» **WORK ITEM**: For each line of the data below that contains "events", return that line.

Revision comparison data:
Content starts

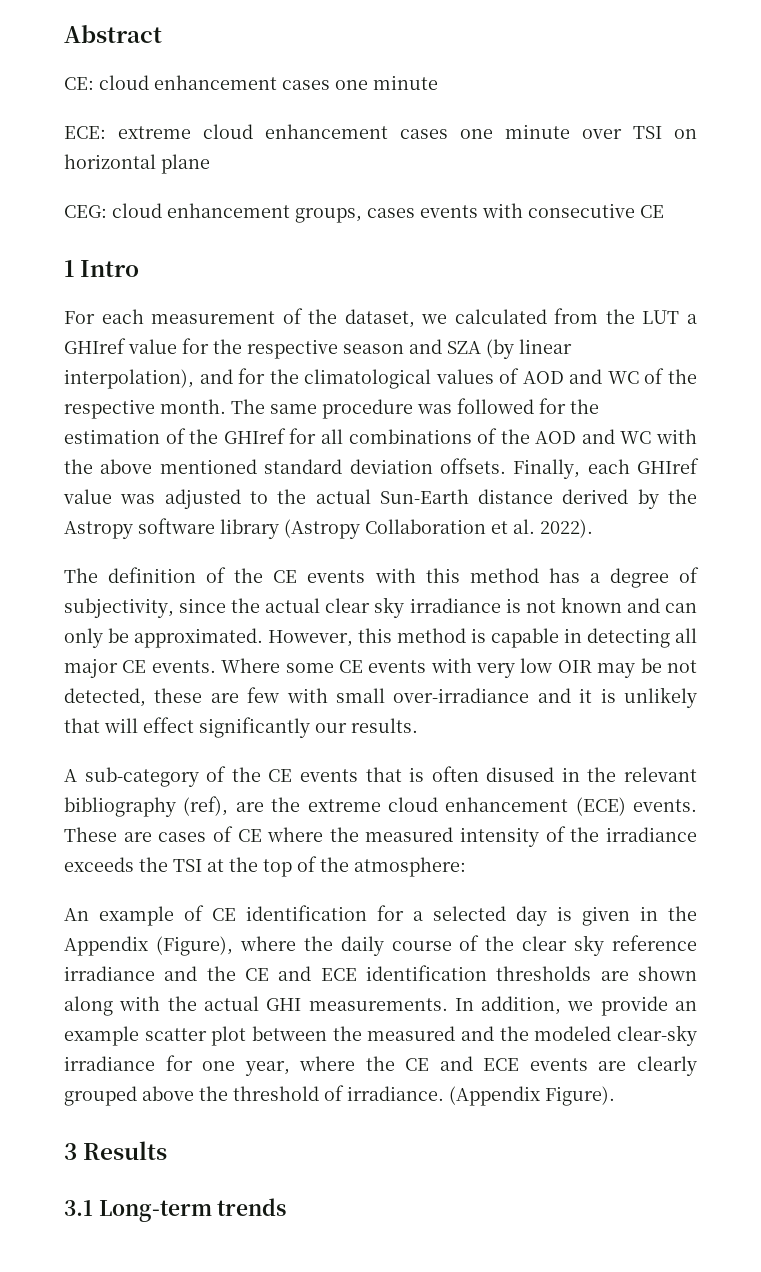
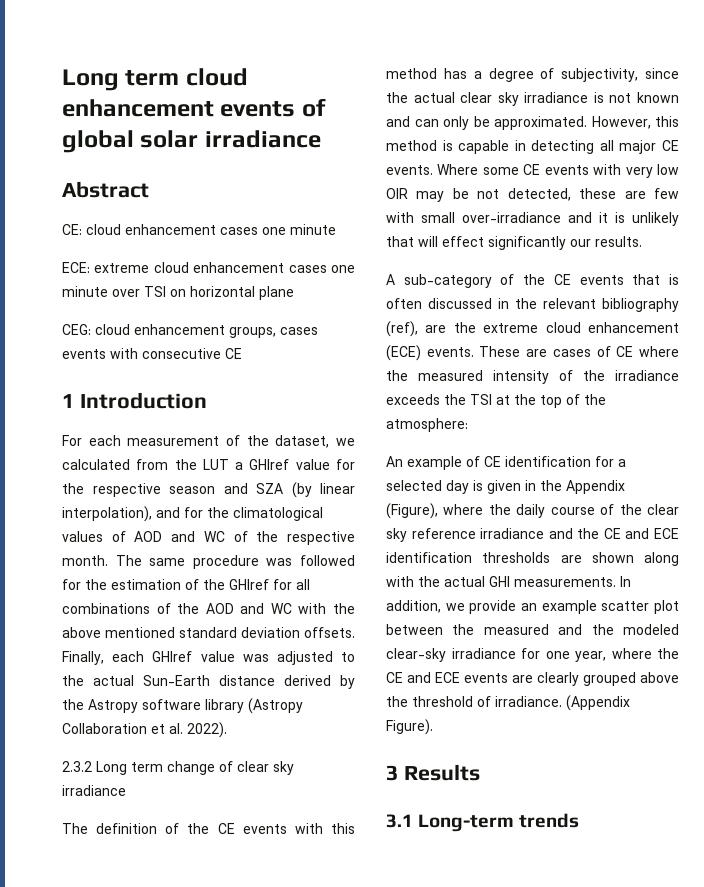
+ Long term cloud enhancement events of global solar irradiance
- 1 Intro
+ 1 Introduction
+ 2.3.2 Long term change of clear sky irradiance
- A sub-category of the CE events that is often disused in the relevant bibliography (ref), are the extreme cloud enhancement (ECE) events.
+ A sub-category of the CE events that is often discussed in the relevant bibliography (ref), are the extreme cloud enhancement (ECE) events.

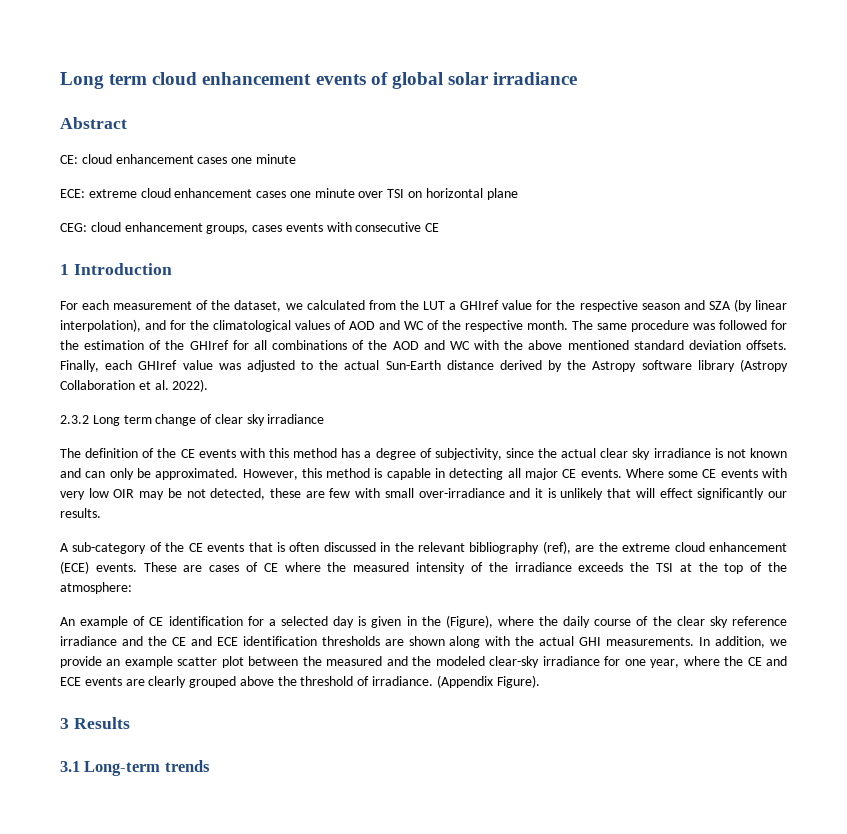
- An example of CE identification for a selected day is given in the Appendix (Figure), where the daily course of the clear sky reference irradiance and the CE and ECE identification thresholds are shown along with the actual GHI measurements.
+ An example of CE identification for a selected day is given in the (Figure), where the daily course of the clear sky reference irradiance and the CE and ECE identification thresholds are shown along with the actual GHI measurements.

Content ends

» **EXERCISE RESPONSE**:
+ Long term cloud enhancement events of global solar irradiance
- A sub-category of the CE events that is often disused in the relevant bibliography (ref), are the extreme cloud enhancement (ECE) events.
+ A sub-category of the CE events that is often discussed in the relevant bibliography (ref), are the extreme cloud enhancement (ECE) events.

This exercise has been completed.